It's been a month since Josh broke up with me. I'm still struggling, but I'm trying not to show it.
Cameron has really been helping me. He's such a good friend. I think I like him more than a best friend but I don't think I'm ready for anything still to be honest.Today has been kind of a blah day.
Everything has just been reminding me of Josh, and I just miss how we use to be. Our song came on the radio, I got it stuck in my head. I was cleaning out my closet and found a couple pieces of clothing that belong to him that I must have missed when I gave him his stuff. I just kept finding things because I was cleaning out stuff in my room.Finally I found a letter that he wrote me a long time ago. I finally broke down. I shouldn't have but I did.
Right at that moment Cameron walked in my room. "Go please, I'm sorry" I said as I pushed him out my door. "Y/n what's going on" he tried to ask, but I just wanted him not to see me like this. I know he hates it when I'm down, and he hates seeing me cry.
I put my back to the door and I slid down it.
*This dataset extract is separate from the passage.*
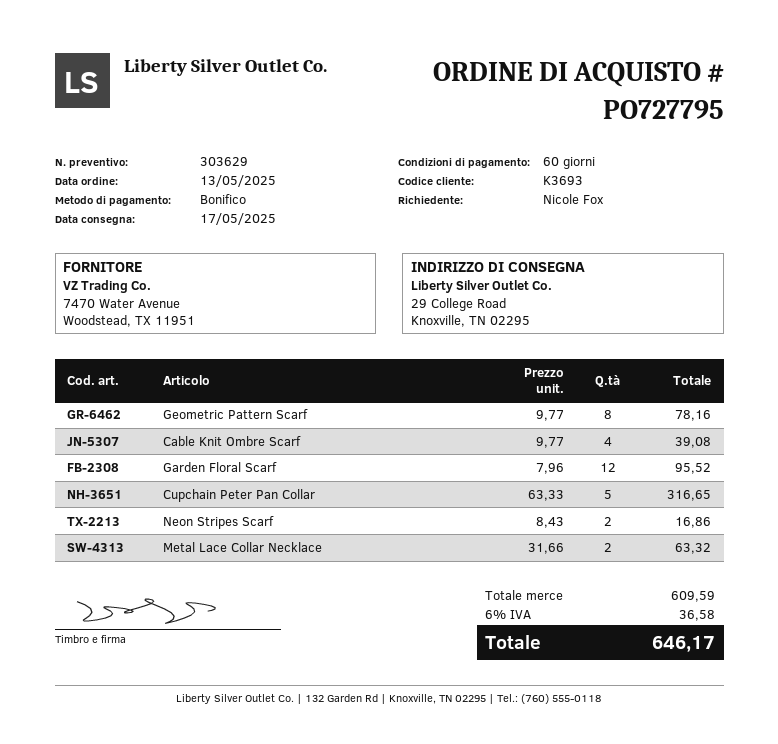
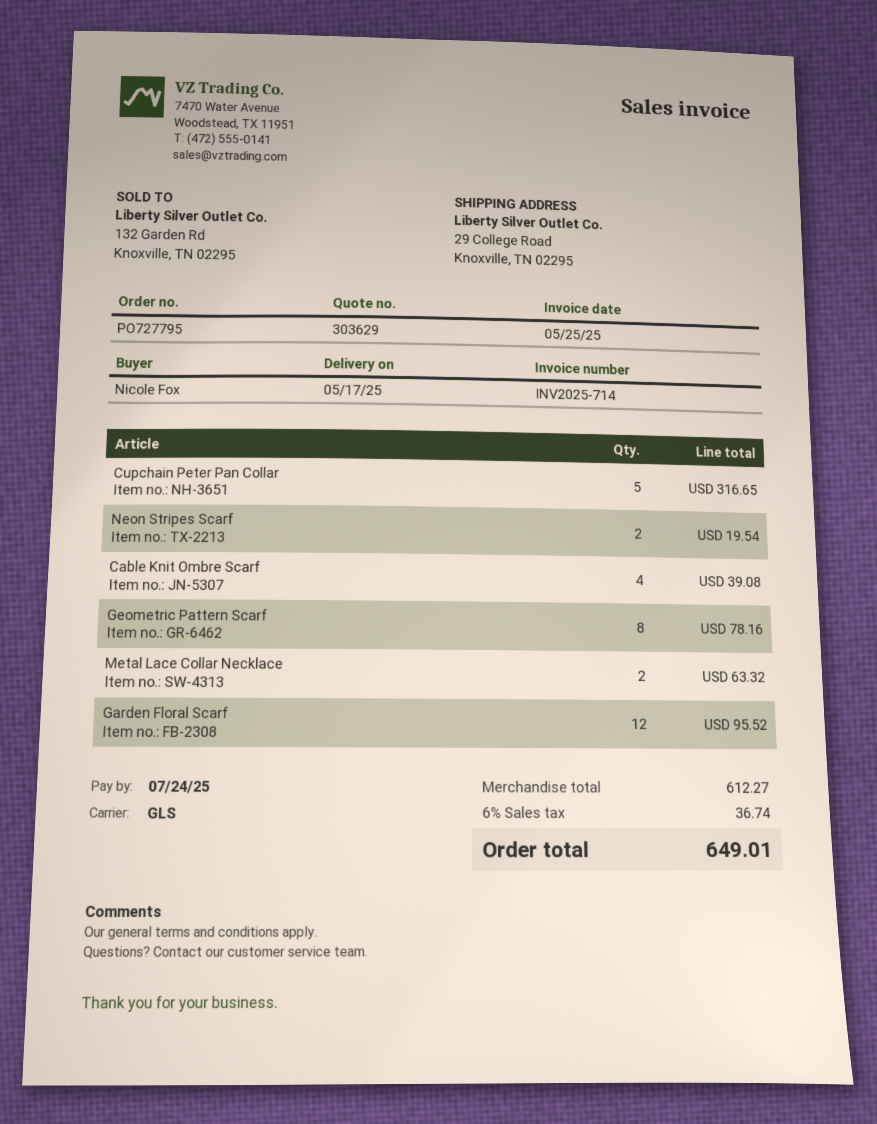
Neon Stripes Scarf: 2 for 16.86 -> 2 for 19.54
subtotal: 609.59 -> 612.27
tax: 6% = 36.58 -> 6% = 36.74
total: 646.17 -> 649.01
I couldn't stop crying.
I miss how Josh used to be, he was a really good boyfriend. That was until he decided he didn't want to tell me he didn't love me anymore. I just wish I could move on.
I heard people talking about me in the hall outside my room. "What going on cam?" My sister asked. "I don't know. I walked in and she was crying and pushed me out." He told her.
"Huh, she has seemed down all day. I think it is Josh she asked me a bit ago to get he a box because she found some more of his stuff." She explained to him. "Ooooooh." He said.
"Maybe you should go home cam" she told him. "I'm not really comfortable leaving knowing she is this upset" he said.
Someone knocked on my door. "What?" I asked quietly. "Will you let me in?" My sister asked. "I stood up and opened the door.
She gave me a hug and more tears flew out of my eyes. "I miss him." I said through my crying.
"I know." She told me. Cameron walked in and shut the door behind him. He wrapped his arms around both of us.
"I just feel so stupid that I didn't realize he didn't love me in be end." I said calming down. "Don't feel stupid, not very many people would see it. And it's not like you're not busy. You have your mind set on different things" Cameron told me. We all let go of each other and he grabbed the sides of my face.
"I know it's not the same but there are other people who still love you to pieces, it might not be the guy you fell in love with a year ago. But it's still something." He quietly told him looking in my eyes, wiping my tears away with his thumbs.
I nodded my head a took a deep breath.
"Hey will you drop this off at his house?" I asked my sister giving her the box of his things. She nodded her head and walked out.Cameron sat down on my bed and I went back to cleaning. "Y/n that's enough cleaning" he said. I stopped and walked over to him. I stood in between his legs and he grabbed my hands.
"I don't know if it's gonna mean anything right now. But I love you y/n. I really do and not just like best friends. I know it's crazy but please he's not the only one. And neither am I, I'm not expecting you to try and like me back because there is a good amount of guys who I know who would love a chance with you. What you had with Josh I know it was special, but he wasn't the right one. What he did was wrong. You might miss what you used to have but you will have something like it again. I promise" he told me.
I looked down at our hands and rubbed my thumbs against his knuckles. "I'm going to be completely honest right now. I really do like you, more than friends. But I didn't want you to know because I'm not ready" I said.
"I'm not expecting you to be ready. I'm okay with that. Just let me help you feel better" he whispered, showing the concern in his eyes.
"Okay" I whispered back. I sat on his lap and leaned my head on his shoulder.
He wrapped his arms around my and he moved back and laid is on the bed.
I laid on top of him and he rubbed circles on my back.